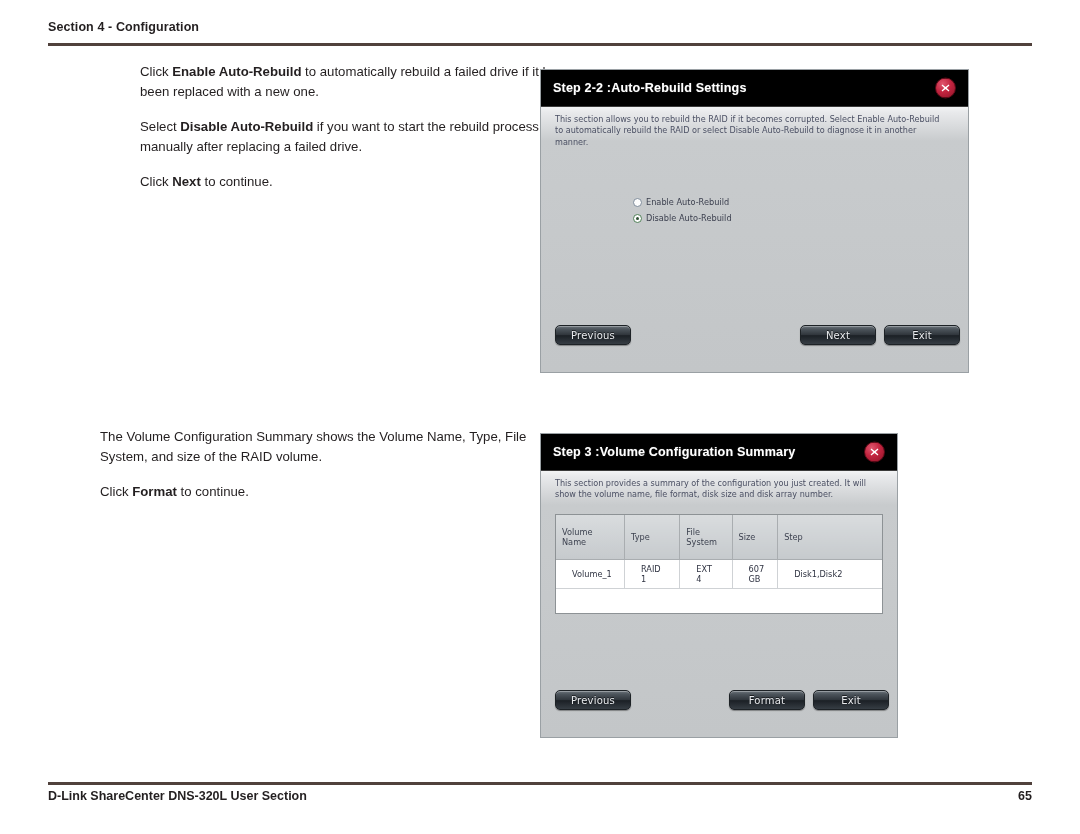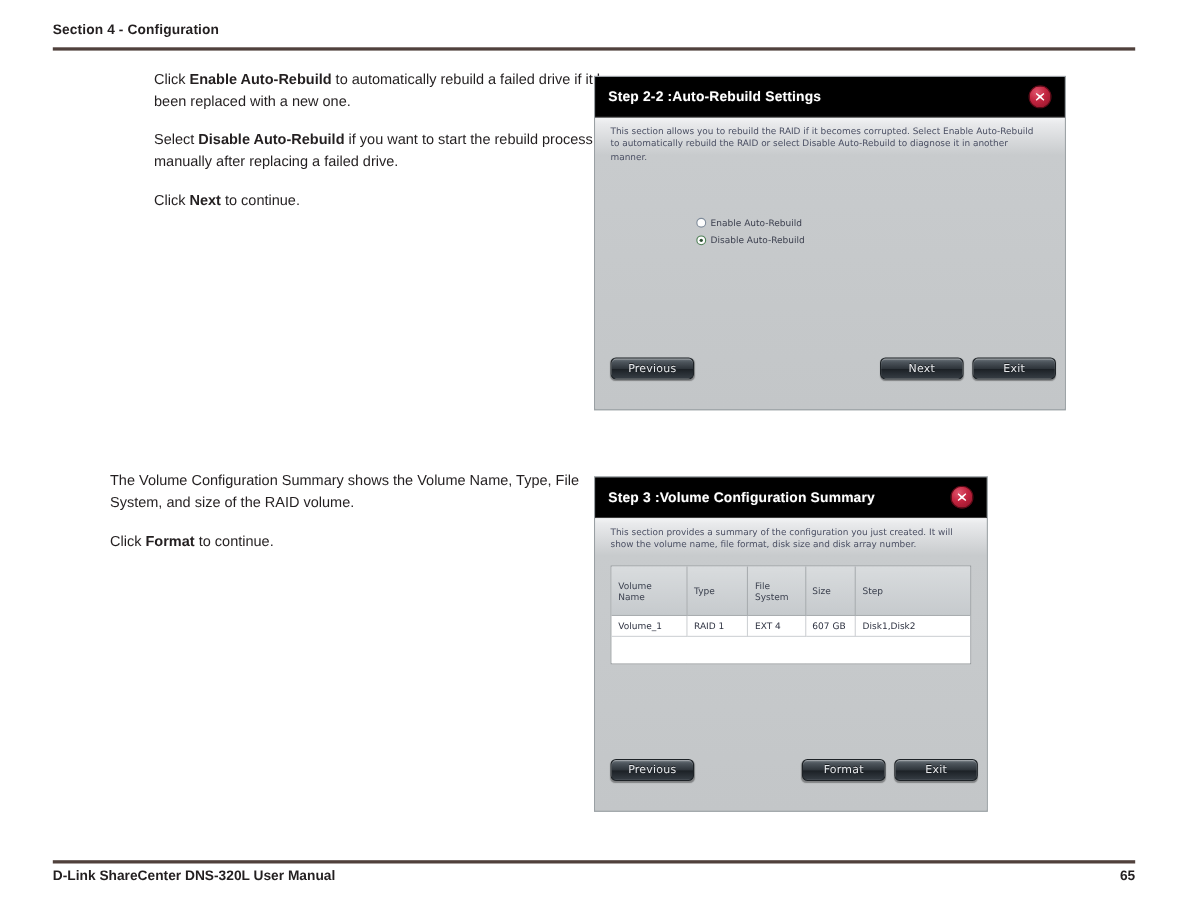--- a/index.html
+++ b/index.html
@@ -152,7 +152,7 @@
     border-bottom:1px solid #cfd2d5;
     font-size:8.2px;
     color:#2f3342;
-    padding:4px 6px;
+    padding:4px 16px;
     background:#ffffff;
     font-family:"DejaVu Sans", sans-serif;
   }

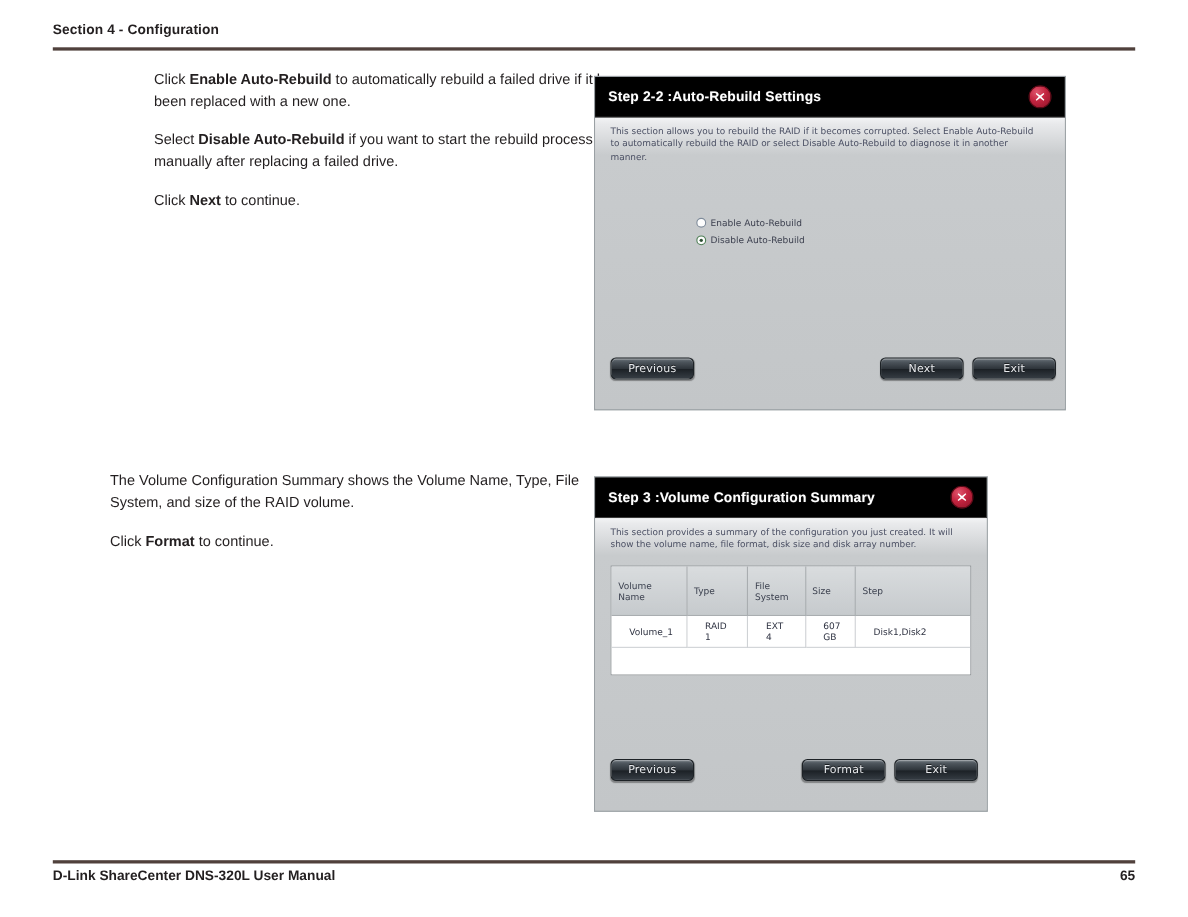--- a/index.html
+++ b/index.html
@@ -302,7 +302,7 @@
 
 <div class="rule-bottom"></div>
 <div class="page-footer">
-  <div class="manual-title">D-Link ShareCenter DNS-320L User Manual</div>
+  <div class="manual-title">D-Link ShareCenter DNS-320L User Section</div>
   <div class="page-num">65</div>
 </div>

* _EXERCISE REQUIREMENTS_:
In the records above, find each line that mentions the string "class", then copy it.

* _PROBLEM SOLUTION_:
 <div class="rule-bottom"></div>
 <div class="page-footer">
-  <div class="manual-title">D-Link ShareCenter DNS-320L User Manual</div>
+  <div class="manual-title">D-Link ShareCenter DNS-320L User Section</div>
   <div class="page-num">65</div>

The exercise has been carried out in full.